(Front-end code edit data)
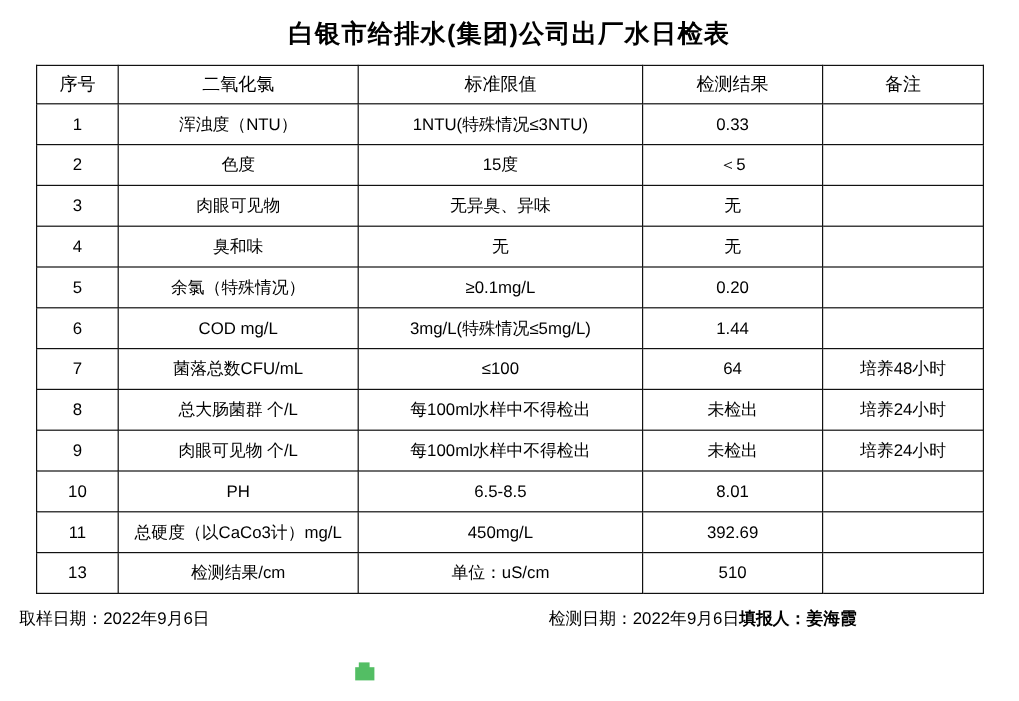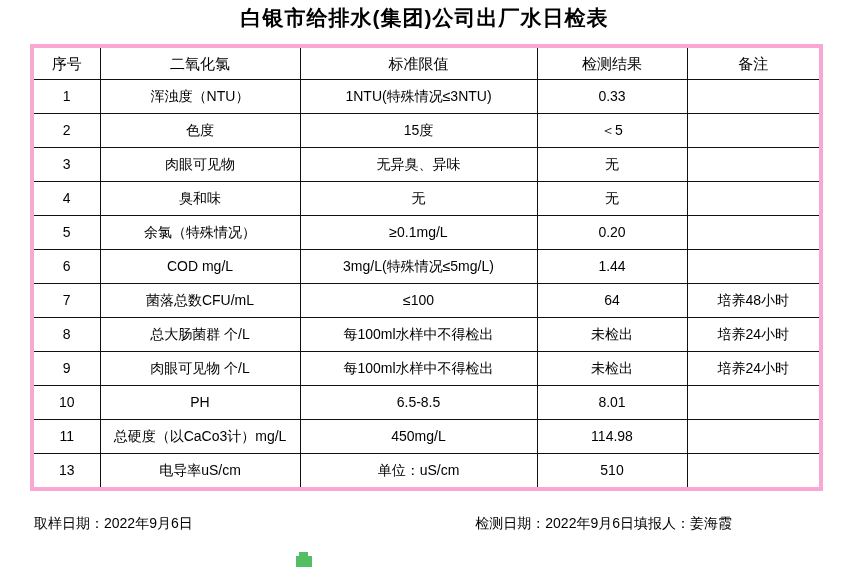"白银市给排水(集团)公司出厂水日检表" .title { padding-top: 4px -> 14px }
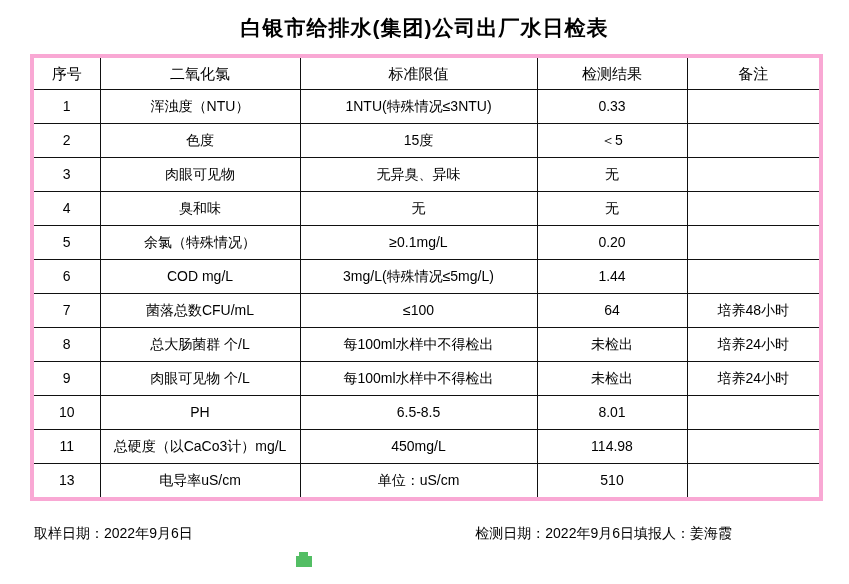"序号" table.report { border: 4px solid #f9a8d4 -> 1px solid #f9a8d4 }
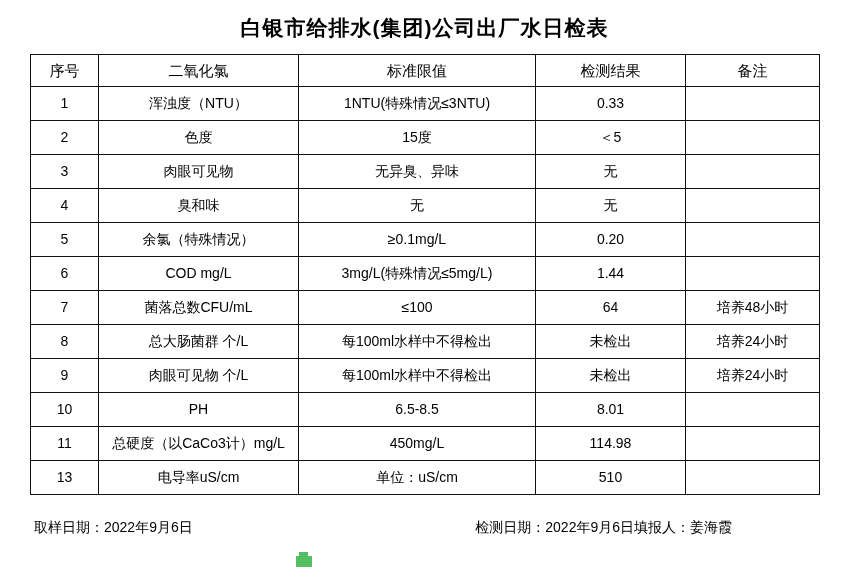"114.98" td { text: 114.98 -> 392.69 }
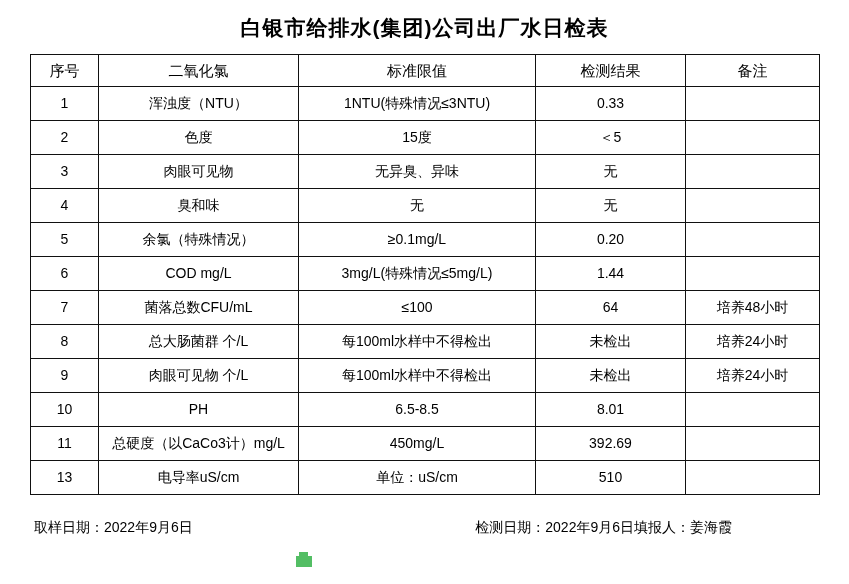"电导率uS/cm" td { text: 电导率uS/cm -> 检测结果/cm }
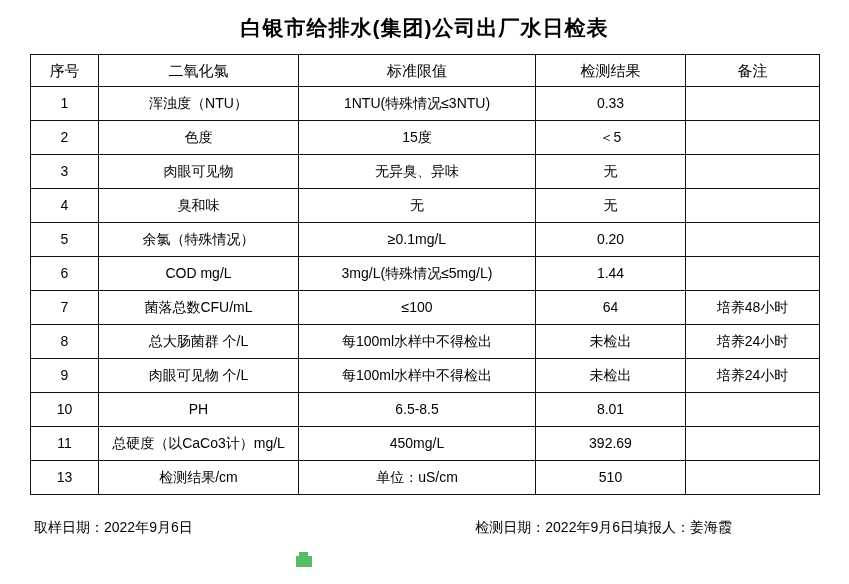"取样日期：2022年9月6日" .footer { margin-top: 24px -> 12px; padding: 0 34px -> 0 16px }
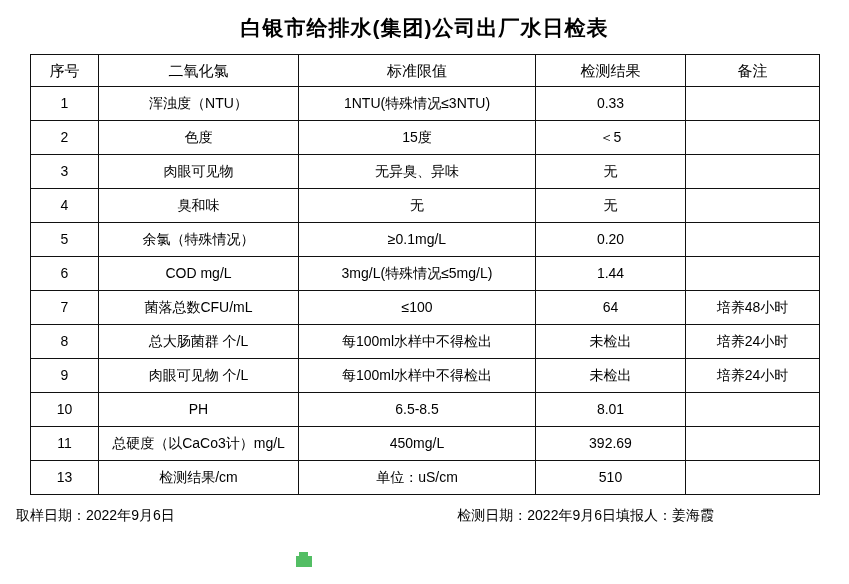"填报人：姜海霞" .footer .f-right { font-weight: none -> bold }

§ **Exercise objective**:
Take the line containing "text: 电导率uS/cm ->" and all lines after it to the end of the data above, and reproduce them exactly, leaving out pictures. Nothing else belongs in the copy.

§ **Response to this exercise**:
"电导率uS/cm" td { text: 电导率uS/cm -> 检测结果/cm }
"取样日期：2022年9月6日" .footer { margin-top: 24px -> 12px; padding: 0 34px -> 0 16px }
"填报人：姜海霞" .footer .f-right { font-weight: none -> bold }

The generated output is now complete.